A Hill Valley resident, one of two local men who appeared in court recently for sentencing on DUI charges, will serve time in state prison on account of his third offense.
Heath Himes, 29, was sentenced in Huntingdon County Court Feb. 6 to a prison term of one to five years after entering a guilty plea to DUI: Highest Rate of Alcohol, 3rd Offense. The charge, which is a first-degree misdemeanor, stems from an arrest made Jan. 21, 2018, by state police in Huntingdon Borough.
His sentence includes a $2,500 fine and 30 hours of community service, plus participation in driving school among other requirements.
The court determined Himes is eligible for the state’s RRRI (Recidivism Risk Reduction Incentive) program which will reduce his minimum stay to nine months.
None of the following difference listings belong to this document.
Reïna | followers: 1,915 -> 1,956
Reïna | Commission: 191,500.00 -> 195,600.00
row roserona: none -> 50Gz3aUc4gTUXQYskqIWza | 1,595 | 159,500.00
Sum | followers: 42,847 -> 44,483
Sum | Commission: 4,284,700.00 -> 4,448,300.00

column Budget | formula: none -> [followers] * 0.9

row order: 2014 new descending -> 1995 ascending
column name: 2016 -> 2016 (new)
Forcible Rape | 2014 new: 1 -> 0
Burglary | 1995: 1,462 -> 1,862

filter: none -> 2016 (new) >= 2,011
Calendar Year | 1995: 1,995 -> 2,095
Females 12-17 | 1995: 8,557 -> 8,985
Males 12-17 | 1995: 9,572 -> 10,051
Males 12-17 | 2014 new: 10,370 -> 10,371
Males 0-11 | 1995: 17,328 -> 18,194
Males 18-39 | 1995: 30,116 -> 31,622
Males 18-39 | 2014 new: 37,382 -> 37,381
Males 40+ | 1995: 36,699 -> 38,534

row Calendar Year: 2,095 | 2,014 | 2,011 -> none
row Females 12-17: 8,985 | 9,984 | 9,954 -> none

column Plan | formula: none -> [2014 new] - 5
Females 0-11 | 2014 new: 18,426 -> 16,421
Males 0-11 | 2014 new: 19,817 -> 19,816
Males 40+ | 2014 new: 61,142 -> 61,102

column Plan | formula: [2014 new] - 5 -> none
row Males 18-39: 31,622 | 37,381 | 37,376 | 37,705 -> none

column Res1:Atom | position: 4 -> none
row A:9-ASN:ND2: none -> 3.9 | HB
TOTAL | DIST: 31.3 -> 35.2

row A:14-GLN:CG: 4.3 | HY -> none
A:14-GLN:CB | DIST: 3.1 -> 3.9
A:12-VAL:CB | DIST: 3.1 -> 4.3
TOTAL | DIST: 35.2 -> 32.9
Visiting Judge Daniel Milliron of Blair County, who presided over the case, gave him credit for the 30 days he spent in a treatment program. After the sentence was issued, Himes was taken into immediate custody.
The defendant also entered guilty pleas to four summary charges — disregard for traffic lanes, depositing waste on the highway, careless driving and restrictions on alcoholic beverages — resulting in fines totaling $160.
According to the affidavit filed by state police, the arresting trooper noticed a dark BWM sedan driving through town with its turn signal activated. The trooper also observed the vehicle crossing over lanes of travel and initiated a traffic stop.
Himes, the driver, who was accompanied by a passenger, told the trooper he’d just come from a ribbon-cutting ceremony in Huntingdon. While speaking with Himes, the trooper said he could smell alcohol and observed empty beer cans inside the vehicle.
Subsequent tests showed Himes had an alcohol blood concentration of .174 percent, plus THC and oxycodone in his system.
Himes was previously charged with DUI following an arrest by the Lock Haven Police Department in April 2012 and by the Lewistown Police Department in February 2013.
Petersburg area resident Nickolas Boonie, 28, stood before Huntingdon County President Judge George Zanic Feb. 11 to enter guilty pleas relative to a DUI arrest by state police last year. Boonie was originally scheduled for a non-jury trial with Zanic but opted to entered a plea instead.
Boonie’s April 28, 2018, arrest represented his second for driving under the influence of alcohol. State police report the defendant crashed a 2009 Yamaha Star motorcycle while traveling Charter Oak Road in West Township and subsequent tests revealed he had a BAC of .146 percent.
For the second offense DUI charge, Zanic ordered Boonie to spend five days to six months in county jail. He was also fined $1,000 and will lose his driver’s license for 12 months. After his license is restored, he will have to comply with the state’s Interlock law for one year.
Boonie also pleaded guilty to the second degree misdemeanor offense of recklessly endangering another person. He will serve one year of probation following completion of his sentence on the DUI change and was fined $300.
Zanic told Boonie to meet with Huntingdon County Probation Department staff to set up a date to report to the county jail.
“They will try to minimize any issues with work,” the judge said.
First assistant district attorney Julia Wilt said she discussed the plea with the arresting officer, Trooper Joshua Kleinfleter, and told the court Kleinfelter was in agreement with the penalty.
“He said Mr. Boonie was very cooperative,” Wilt said, noting the trooper indicated he did not want the sentence to cost Boonie his job.
“There are people who make a lot of excuses and there are those who don’t. (Boonie) is one of the ones who doesn’t,” defense attorney Brian Manchester of Bellefonte said. “He’s taking responsibility.”
Effective January of this year, third offense DUIs, regardless of a defendant’s BAC, are now categorized as felonies of the third degree. The change in the state law impacts persons arrested and charged after the effective date and not pending cases.
Wilt said the change from a misdemeanor offense to a felony increases the penalty for third-time DUI offenders. Third degree felonies, she explained, are punishable by up to seven years in state prison, two years longer than the previous maximum penalty.